Port‑Camargue garde la mémoire d’un poisson mythique: le dentex, appelé denti par les anciens, chassé autour des cassures proches du Grau‑du‑Roi et de l’Espiguette.
Les vieux marins racontent la pêche « au large des pierres », au broumé, à la traîne ou au vif, avec sardines et calamars. Technique rude et patientes nuits, transmission orale et gestes précis qui tenaient la côte éveillée bien avant les leurres modernes.
La bascule vers le light‑jig a rebattu les cartes: petits jigs métalliques, shads et tai‑jigs animés verticalement depuis le bateau, surtout à l’aube et au crépuscule quand la mer s’apaise. Les guides locaux signalent des bancs de denti de 15 à 200 m selon la saison, mais la plupart des prises se font entre 10 et 30 m près du bord.
Matériel: cannes 2,7 à 3,5 m, tresse 20–30/100, fluorocarbone 40–60/100, hameçons simples 2/0 à 6/0. Virgules, inchikus et madaïs servent à épicer la présentation; le combat est sec, nerveux, typique de la Méditerranée française.

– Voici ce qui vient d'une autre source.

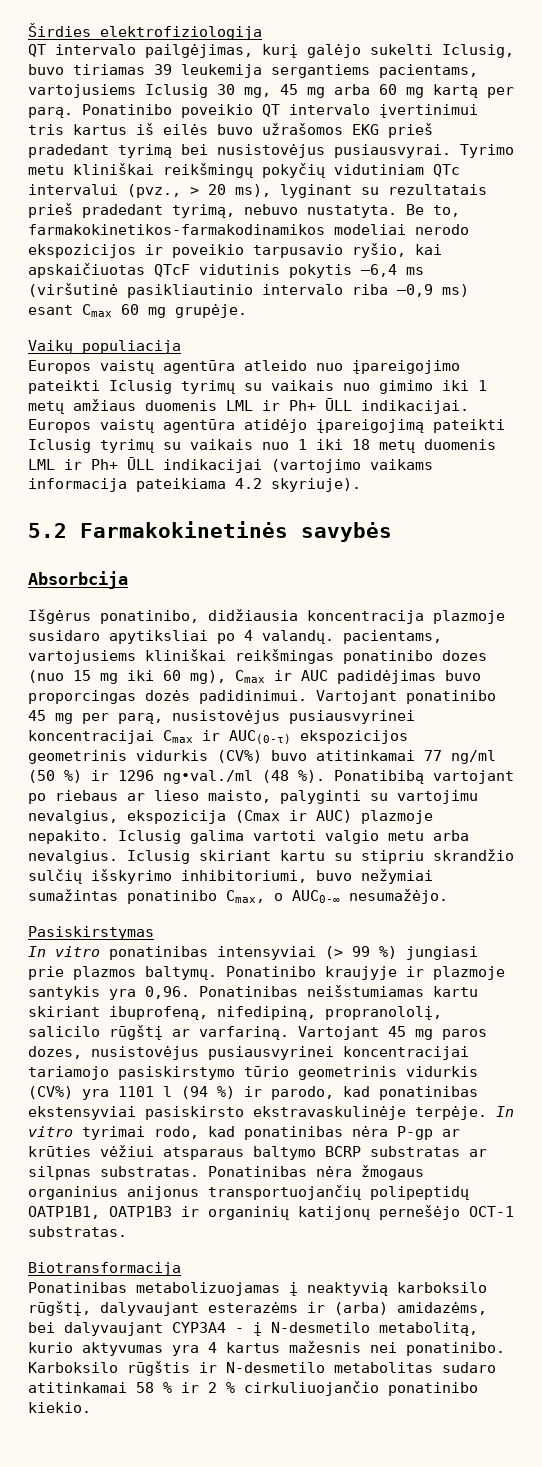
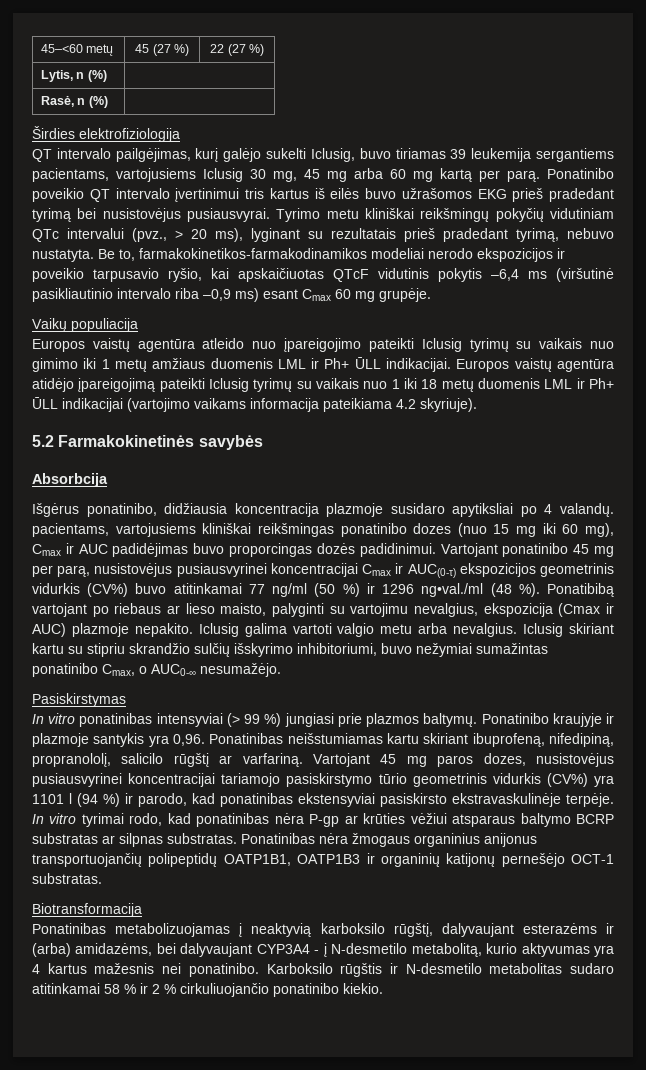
+ 45–<60 metų | 45 (27 %) | 22 (27 %)
+ Lytis, n (%) |
+ Rasė, n (%) |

Dans les cuisines de la Camargue gardoise, le denti rejoint la table en grillade au feu de bois ou en filet au four, arrosé d’huile d’olive et d’herbes de Provence. Au lever du jour, quand la mer claque sur les roches et qu’un denti perce la surface, la côte retombe dans le silence complice des pêcheurs.